Distribution and subcellular localization of a water-soluble hematoporphyrin-platinum(II) complex in human bladder cancer cells.

The water-soluble porphyrin-platinum complex diammine[7,12-bis[1-(polyethyleneglycol-750-monomethylether-1-yl)ethyl]-3,8,13,17-tetramethylporphyrin-2,18-dipropionato]platinum(II) (PEG-HPPt) was studied with respect to cellular accumulation, subcellular localization, behavior in 3D-cell aggregates and degree of DNA platination on the low-differentiated J82 cells, a model of invasive bladder cancer, and UROtsa, a normal urothelial cell line. Accumulation studies with 2D and spheroid cell cultures revealed that the concentration of PEG-HPPt was 1.7-times higher in J82 cancer cells than in UROtsa cells. Despite its high molecular weight, penetration of PEG-HPPt was not restricted to the peripheral cells of the spheroids. Fluorescence microscopic analysis showed that PEG-HPPt was localized in essential cellular targets of photodynamic therapy. DNA platination in J82 and UROtsa cells was higher by PEG-HPPt than by cisplatin, whereas there was no significant difference between the two cell lines.

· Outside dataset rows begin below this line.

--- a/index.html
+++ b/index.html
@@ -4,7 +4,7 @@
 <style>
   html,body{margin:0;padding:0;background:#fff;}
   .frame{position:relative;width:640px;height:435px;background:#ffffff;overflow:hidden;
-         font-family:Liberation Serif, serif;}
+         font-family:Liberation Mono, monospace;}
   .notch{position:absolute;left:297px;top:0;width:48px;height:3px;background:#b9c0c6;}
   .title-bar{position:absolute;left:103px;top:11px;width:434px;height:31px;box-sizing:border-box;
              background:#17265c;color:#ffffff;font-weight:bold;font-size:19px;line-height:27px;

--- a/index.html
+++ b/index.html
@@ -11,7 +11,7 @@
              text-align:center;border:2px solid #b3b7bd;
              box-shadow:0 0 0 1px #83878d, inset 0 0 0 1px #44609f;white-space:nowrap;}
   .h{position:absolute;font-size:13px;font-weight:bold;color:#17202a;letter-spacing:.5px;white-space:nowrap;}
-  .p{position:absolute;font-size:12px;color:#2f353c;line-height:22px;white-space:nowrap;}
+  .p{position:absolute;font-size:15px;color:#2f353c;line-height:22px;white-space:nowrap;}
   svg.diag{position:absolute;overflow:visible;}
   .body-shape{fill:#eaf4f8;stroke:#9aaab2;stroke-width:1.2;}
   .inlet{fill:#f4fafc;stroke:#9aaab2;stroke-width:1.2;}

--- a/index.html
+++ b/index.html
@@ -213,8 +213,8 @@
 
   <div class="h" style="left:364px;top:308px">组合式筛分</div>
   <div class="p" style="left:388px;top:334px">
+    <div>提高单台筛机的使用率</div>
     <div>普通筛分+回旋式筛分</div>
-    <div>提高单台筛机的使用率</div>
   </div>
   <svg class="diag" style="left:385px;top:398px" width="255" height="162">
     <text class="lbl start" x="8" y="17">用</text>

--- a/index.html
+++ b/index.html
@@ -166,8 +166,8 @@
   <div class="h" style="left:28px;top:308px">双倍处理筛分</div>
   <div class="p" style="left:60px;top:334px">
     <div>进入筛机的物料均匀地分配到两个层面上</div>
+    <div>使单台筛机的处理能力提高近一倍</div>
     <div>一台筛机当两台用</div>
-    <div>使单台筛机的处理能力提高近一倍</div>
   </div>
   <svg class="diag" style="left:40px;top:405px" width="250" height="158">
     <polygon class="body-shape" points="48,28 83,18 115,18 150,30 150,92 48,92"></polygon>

Combined chemotherapeutic and photodynamic treatment on human bladder cells by hematoporphyrin-platinum(II) conjugates.

Four porphyrin-platinum complexes, conceived as a new approach in cancer therapy by combining the cytostatic activity of cisplatin or oxaliplatin and the photodynamic effect of hematoporphyrin in the same molecule, were studied in detail with respect to solubility and stability in cell culture medium as well as in terms of cytotoxicity and phototoxicity against J82 bladder cancer cells and UROtsa, normal urothelial cells. This study demonstrated that the most active and promising compound among the porphyrin-platinum conjugates investigated was the water-soluble porphyrin-platinum complex 4 (diammine[7,12-bis[1-(polyethyleneglycol-750-monomethylether-1-yl)ethyl]-3,8,13,17-tetramethylporphyrin-2,18-dipropionato]platinum(II)) which exhibited a synergistic antiproliferative effect compared to cisplatin and hematoporphyrin alone or a combination of the drugs.